- **To do**
Exclude all images and print the entries below exactly.

- **Provided data**
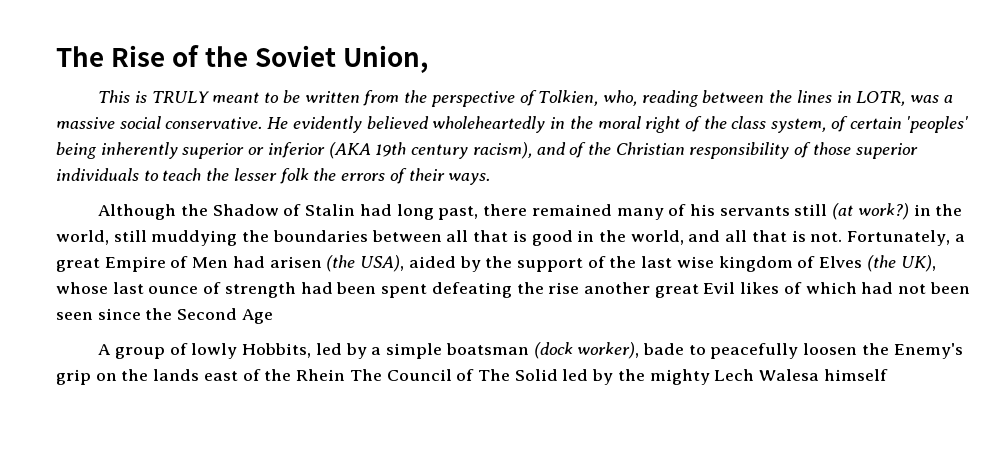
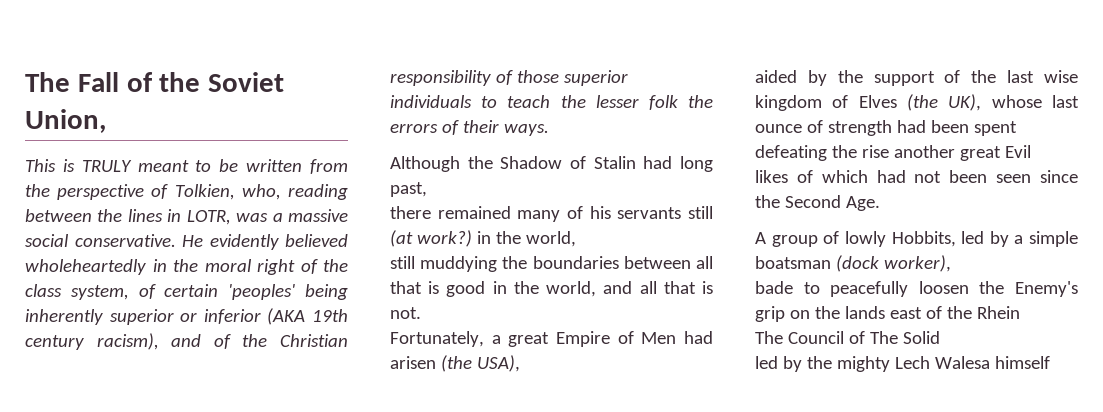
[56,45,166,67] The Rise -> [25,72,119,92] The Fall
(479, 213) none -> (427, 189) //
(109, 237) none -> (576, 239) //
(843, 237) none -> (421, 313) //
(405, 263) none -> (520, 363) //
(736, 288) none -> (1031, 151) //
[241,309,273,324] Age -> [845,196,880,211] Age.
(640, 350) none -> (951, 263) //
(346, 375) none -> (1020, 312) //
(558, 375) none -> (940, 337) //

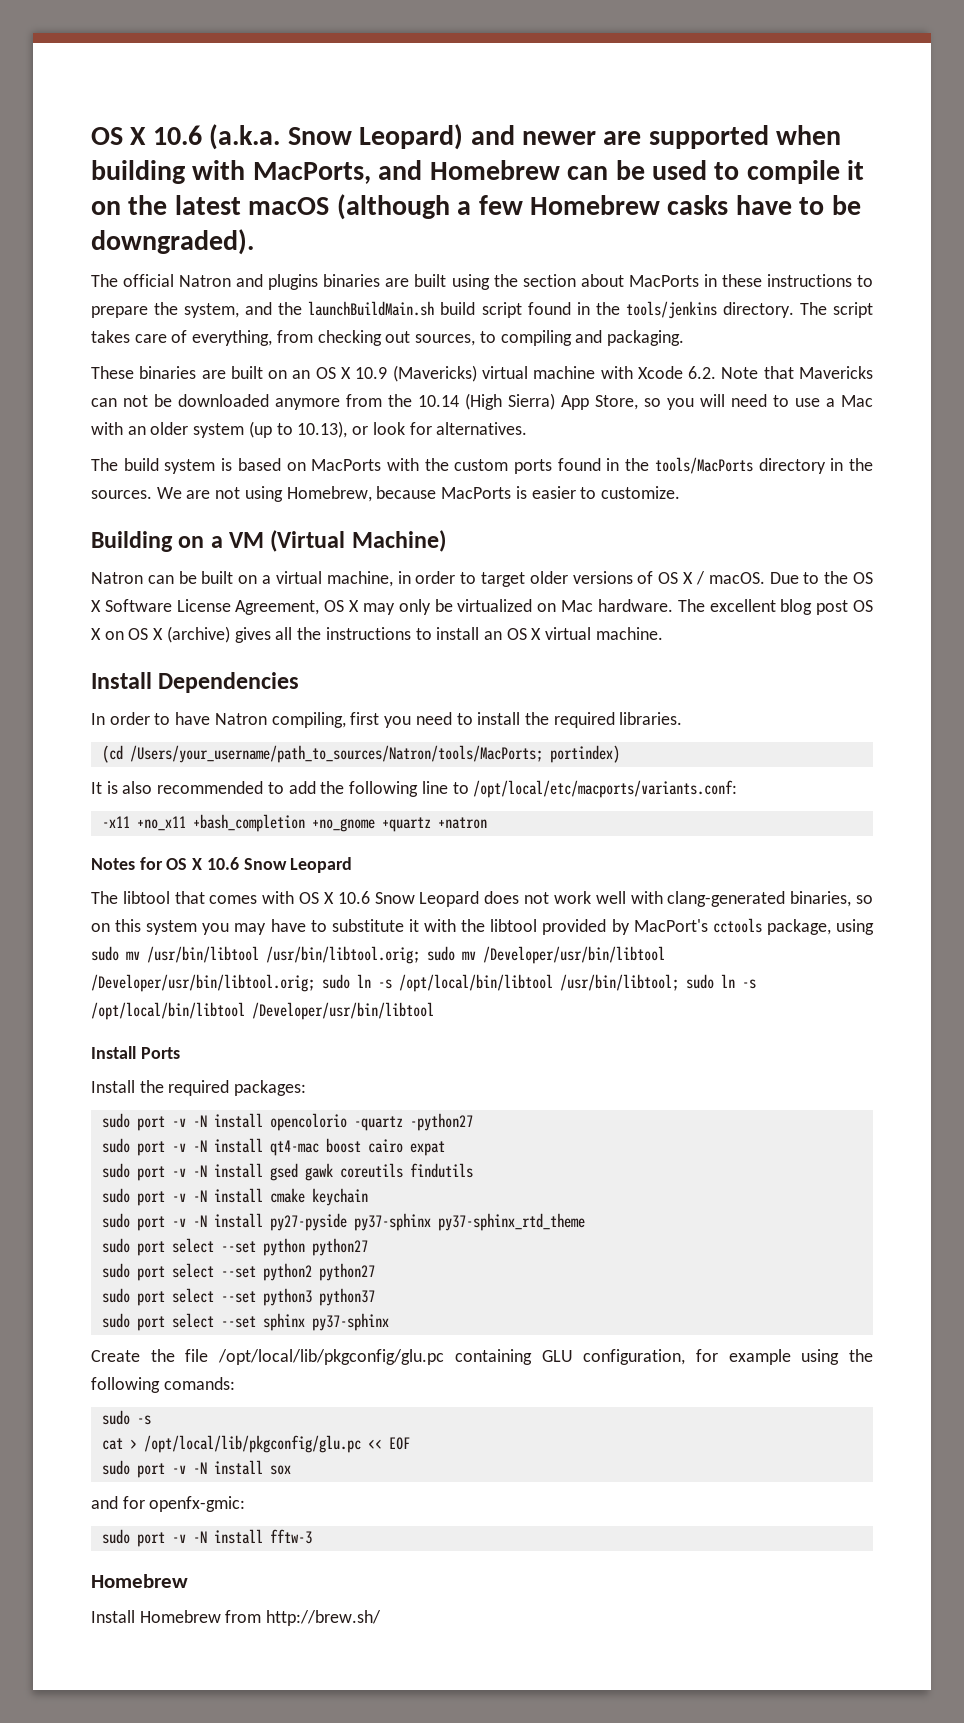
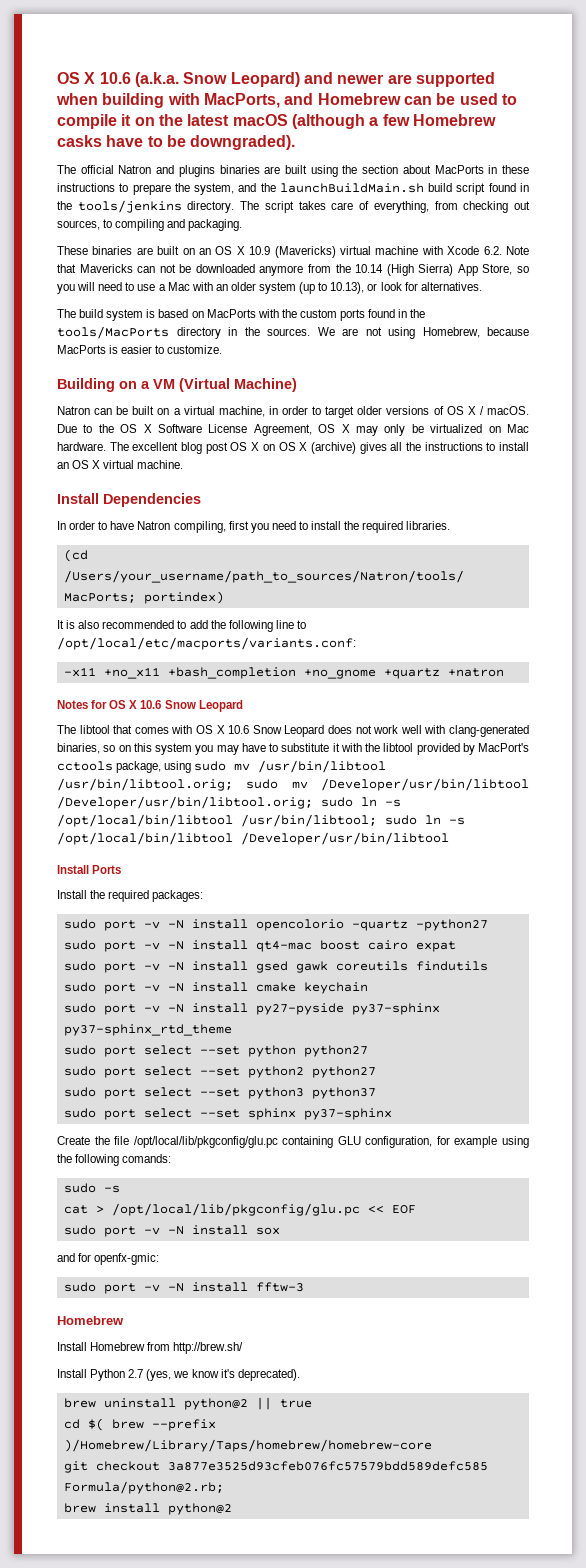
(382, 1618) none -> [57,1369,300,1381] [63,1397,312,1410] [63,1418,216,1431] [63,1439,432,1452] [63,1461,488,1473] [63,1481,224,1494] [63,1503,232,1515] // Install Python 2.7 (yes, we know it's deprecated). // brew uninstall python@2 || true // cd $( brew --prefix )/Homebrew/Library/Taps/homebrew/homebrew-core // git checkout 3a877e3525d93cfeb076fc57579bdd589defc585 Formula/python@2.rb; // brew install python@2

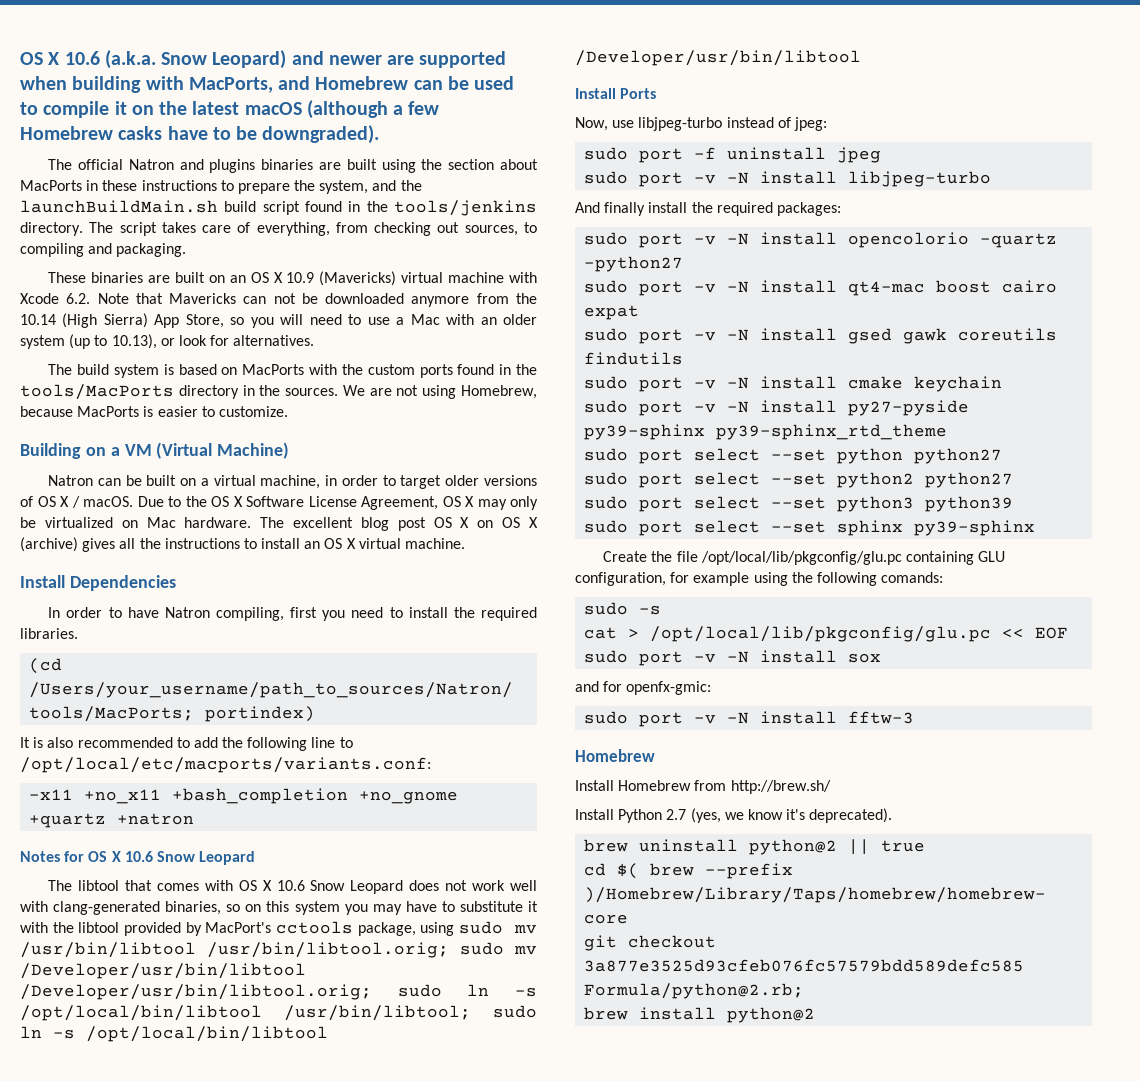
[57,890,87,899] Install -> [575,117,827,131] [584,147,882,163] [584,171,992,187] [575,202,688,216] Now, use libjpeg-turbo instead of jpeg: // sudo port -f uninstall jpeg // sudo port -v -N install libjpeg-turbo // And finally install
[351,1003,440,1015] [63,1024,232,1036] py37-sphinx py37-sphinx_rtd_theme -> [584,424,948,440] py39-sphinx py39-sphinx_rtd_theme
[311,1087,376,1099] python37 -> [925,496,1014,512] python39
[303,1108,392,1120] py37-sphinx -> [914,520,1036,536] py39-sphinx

- **Written solution**
[56,45,166,67] The Rise -> [25,72,119,92] The Fall
(479, 213) none -> (427, 189) //
(109, 237) none -> (576, 239) //
(843, 237) none -> (421, 313) //
(405, 263) none -> (520, 363) //
(736, 288) none -> (1031, 151) //
[241,309,273,324] Age -> [845,196,880,211] Age.
(640, 350) none -> (951, 263) //
(346, 375) none -> (1020, 312) //
(558, 375) none -> (940, 337) //

(382, 1618) none -> [57,1369,300,1381] [63,1397,312,1410] [63,1418,216,1431] [63,1439,432,1452] [63,1461,488,1473] [63,1481,224,1494] [63,1503,232,1515] // Install Python 2.7 (yes, we know it's deprecated). // brew uninstall python@2 || true // cd $( brew --prefix )/Homebrew/Library/Taps/homebrew/homebrew-core // git checkout 3a877e3525d93cfeb076fc57579bdd589defc585 Formula/python@2.rb; // brew install python@2

[57,890,87,899] Install -> [575,117,827,131] [584,147,882,163] [584,171,992,187] [575,202,688,216] Now, use libjpeg-turbo instead of jpeg: // sudo port -f uninstall jpeg // sudo port -v -N install libjpeg-turbo // And finally install
[351,1003,440,1015] [63,1024,232,1036] py37-sphinx py37-sphinx_rtd_theme -> [584,424,948,440] py39-sphinx py39-sphinx_rtd_theme
[311,1087,376,1099] python37 -> [925,496,1014,512] python39
[303,1108,392,1120] py37-sphinx -> [914,520,1036,536] py39-sphinx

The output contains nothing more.